Spring game preview: Michigan State

The Spartans will look vastly different from 2025, from the head coach to the offensive line to the offensive scheme.

Spring game preview: Michigan State
(Courtesy of Michigan State Athletics)

Michigan State’s spring showcase kicks off on Saturday at noon in Spartan Stadium, the first glimpse of the new Pat Fitzgerald-led MSU program. 

It won’t be an out-and-out scrimmage, Fitzgerald said earlier in the spring, but it will be the first time these Spartans show what they’ve got in front of fans. It’s a heavy dose of new to the roster along with the coaches, with 30 transfers and 15 freshmen joining the team through the winter and spring. 

And before getting into some spring game things to watch for, catch up on Mitten Football’s MSU reporting this spring.

Strength coach Joel Welsh fueling MSU’s new culture, toughness: ‘We know who the hell we are’
Welsh arrived in East Lansing from Mt. Pleasant and is setting about laying the foundations for the new MO of Michigan State football — one built on development and toughness.
Pat Fitzgerald’s vision for new-look MSU OL in focus: ‘Get excited about moving people against their will’
The Spartans gave up TFLs on 12 percent of offensive snaps in 2025, something that must improve for this upcoming season.

Let’s dig in. 

Who plays offensive line

The offensive line has been a bugaboo for the Spartans for years now, and it’s a group in flux through this offseason for MSU as a cadre of transfers mixes in with a handful of seasoned returners.

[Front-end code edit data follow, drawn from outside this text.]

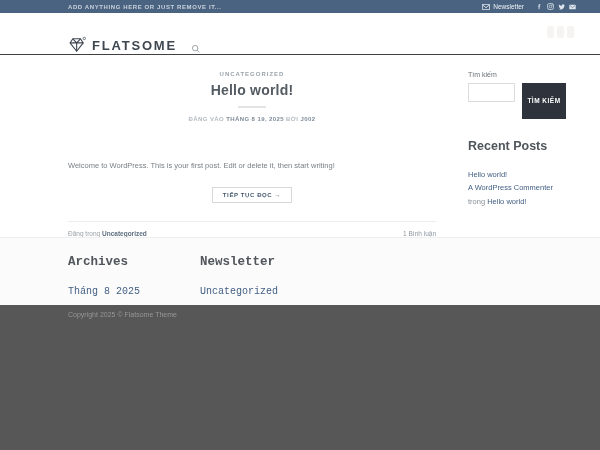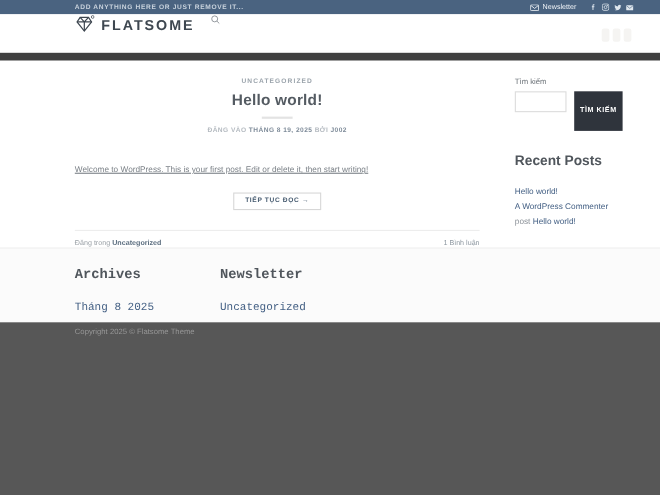"FLATSOME" header { align-items: flex-start -> flex-end; border-bottom: 7px solid #404040 -> 1px solid #404040 }
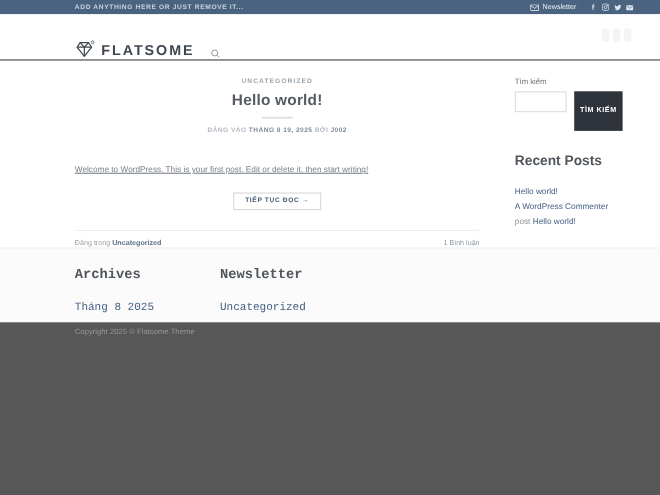"Welcome to WordPress. This is" .excerpt { margin: 26px 0 12px -> 38px 0 12px; text-decoration: underline -> none }
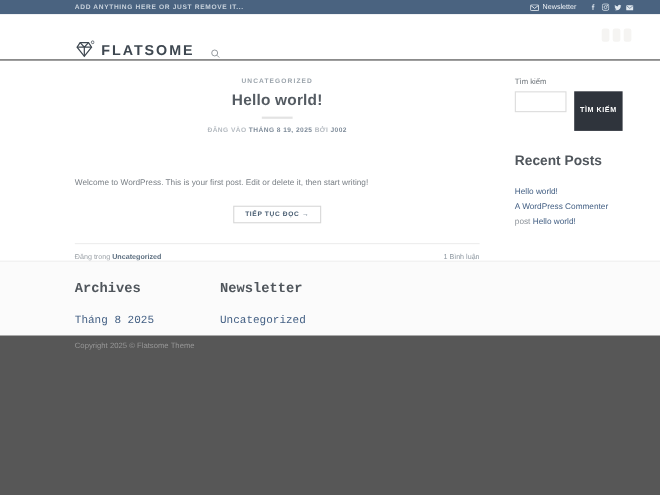"post" span { text: post -> trong }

MSU returns four linemen who played in 2025: Conner Moore, Rakeem Johnson, Rustin Young and Luka Vincic, who made one start and suffered a season-ending injury. And MSU added four transfers: Ben Murawski (UConn), Trent Fraley (North Dakota State), Nick Sharpe (South Carolina) and Robert Wright Jr. (Georgia Southern). 

Those eight players are the core group to form an OL, and a few less-seasoned returners like Antonio Johnson, Andrew Dennis and Drew Nichols could be in the mix. 

Murawski and Wright both have starting tackle experience and could just slot in to those spots and free up competition at guard. Fraley, an FCS All American center a year ago, seems to be penciled in as the starting center at this point. Players have cross trained various positions this spring, too. 

Can the Spartans get to the passer? 

Pass rush was a problem for MSU in 2025. The Spartans finished No. 86 nationally with 22 total sacks, fewer than two a game. 

With defensive coordinator Joe Rossi back for 2026, the structure of the defense will be very similar but the talent on the front seven has shifted. MSU lost a lot of starters to the portal, but added a lot via the portal to the edge rusher group, in particular. 

MSU added Trey Lisle, Keahnist Thompson and Kenny Soares Jr. to a room that returned Anelu Lafaele, Isaac Smith, Kekai Burnett and Cal Thrush. Luke DeJager and Jaxson Wilson also return for MSU. 

Lisle and his 6-foot-7 frame jump off the page and stand out on the field, but whether it’s him or any of the others in the group — perhaps not Lafaele right now, who is banged up — MSU needs something more from the edge rushers in 2026.

Saturday won't be the perfect lab for that, but it's a key group to watch, even though they won't be hitting any quarterbacks.

What does the offense look like? 

Fitzgerald’s nascent offenses at Northwestern featured a lot of the modern sideline-to-sideline, read based option with quick passing to athletes in space horizontally than down the field. It’s a style that served the Wildcats well playing in a league where every other opponent, basically, had an advantage in terms of depth and athleticism. 

Such will not be the case at Michigan State. The roster isn’t to the level of an Ohio State yet — dust of your wallets, donors — but Fitzgerald and Co. can recruit a higher cut of athletic ability and talent to MSU and, presumably, play a little differently than he has in the past. 

The first way this seems to manifest, apparently, is power football. The offensive linemen that MSU signed are pretty big fellas, and Fitzgerald knows as well as anyone that the top of this league wins by being the biggest and strongest more than anything else. 

And how that merges with offensive coordinator Nick Sheridan, who served under Kalen DeBoer at Alabama most recently — where they struggled to run the ball in 2025 — will be interesting to watch develop. 

For this writer, the prediction is that MSU leans into more of a power run-to-play action type of offense with plenty of heavy personnel and getting under center — think the Jon Gruden Raiders with Derek Carr — while sprinklings of some of the more spread out, shotgun passing offense make their way on to the menu.